### What you are asked to do
Exactly the lines from the line containing "(722, 346) none -> [23,369,35,379] 2." through the last line of the entries below should appear in the answer, reproduced verbatim.

### Provided data
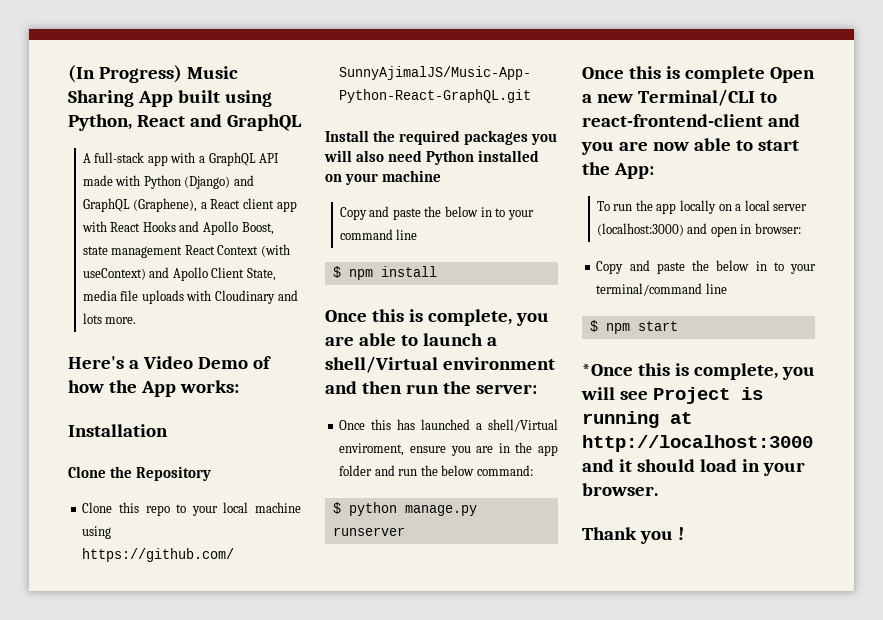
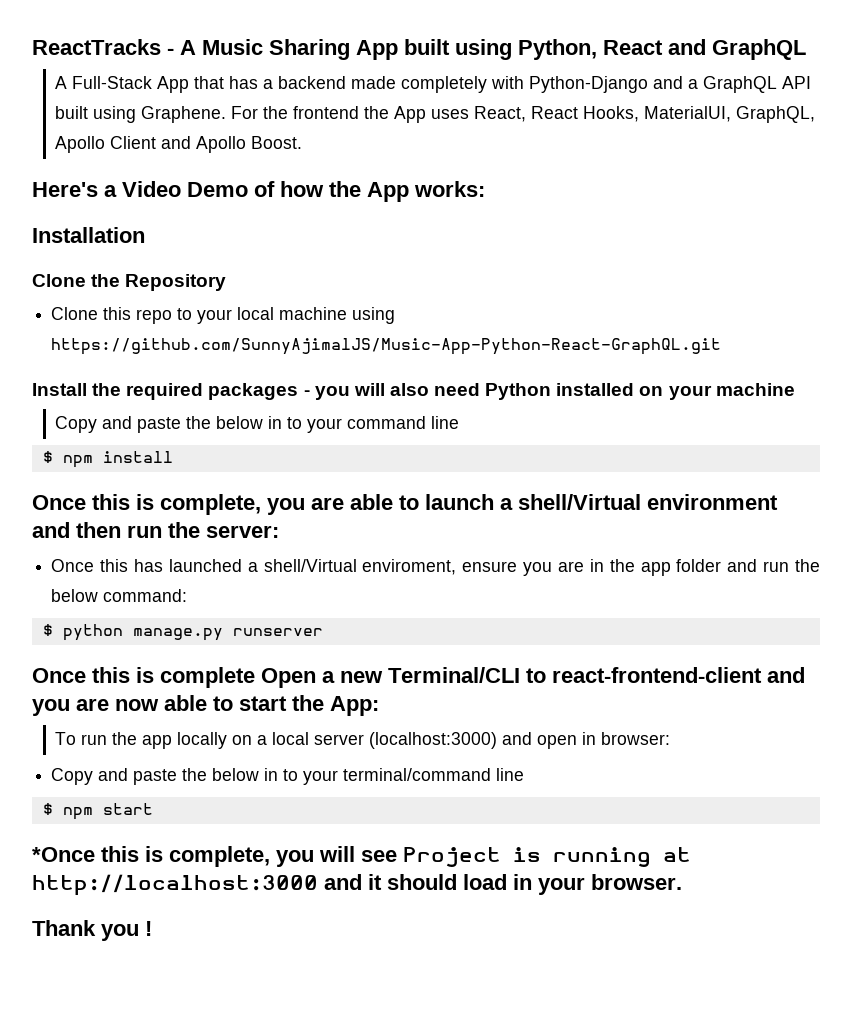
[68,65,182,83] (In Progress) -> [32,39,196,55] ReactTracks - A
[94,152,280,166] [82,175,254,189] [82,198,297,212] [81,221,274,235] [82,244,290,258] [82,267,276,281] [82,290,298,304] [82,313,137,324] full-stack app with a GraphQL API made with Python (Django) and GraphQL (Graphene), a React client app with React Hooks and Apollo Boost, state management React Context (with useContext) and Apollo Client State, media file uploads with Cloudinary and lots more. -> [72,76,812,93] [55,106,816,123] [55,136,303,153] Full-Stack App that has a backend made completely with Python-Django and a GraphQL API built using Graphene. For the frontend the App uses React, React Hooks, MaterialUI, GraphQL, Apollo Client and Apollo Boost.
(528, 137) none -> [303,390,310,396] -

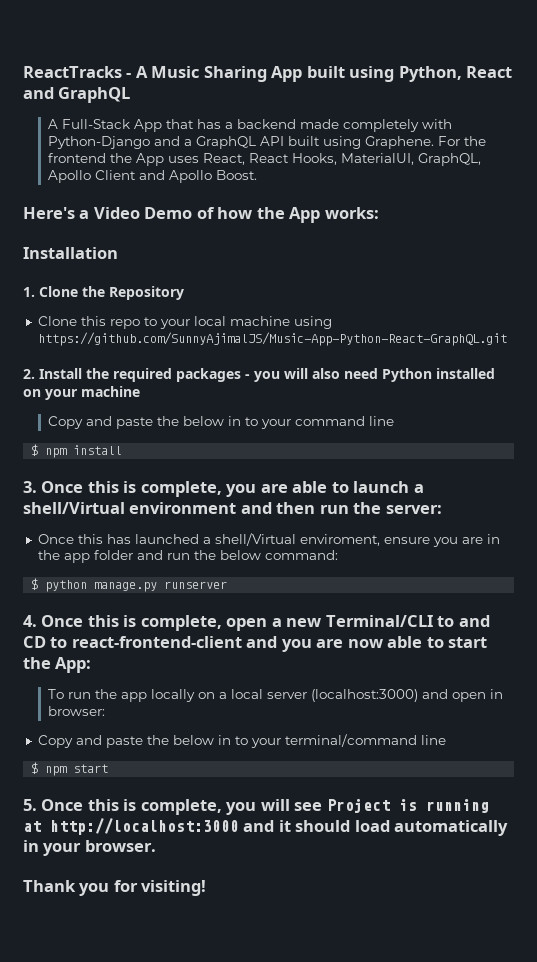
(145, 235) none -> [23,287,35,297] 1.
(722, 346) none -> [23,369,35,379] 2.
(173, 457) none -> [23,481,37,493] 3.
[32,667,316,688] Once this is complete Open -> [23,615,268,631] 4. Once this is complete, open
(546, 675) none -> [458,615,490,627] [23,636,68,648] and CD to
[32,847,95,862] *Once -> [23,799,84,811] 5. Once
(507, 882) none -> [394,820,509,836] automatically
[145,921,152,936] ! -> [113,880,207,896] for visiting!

### Answer area
(722, 346) none -> [23,369,35,379] 2.
(173, 457) none -> [23,481,37,493] 3.
[32,667,316,688] Once this is complete Open -> [23,615,268,631] 4. Once this is complete, open
(546, 675) none -> [458,615,490,627] [23,636,68,648] and CD to
[32,847,95,862] *Once -> [23,799,84,811] 5. Once
(507, 882) none -> [394,820,509,836] automatically
[145,921,152,936] ! -> [113,880,207,896] for visiting!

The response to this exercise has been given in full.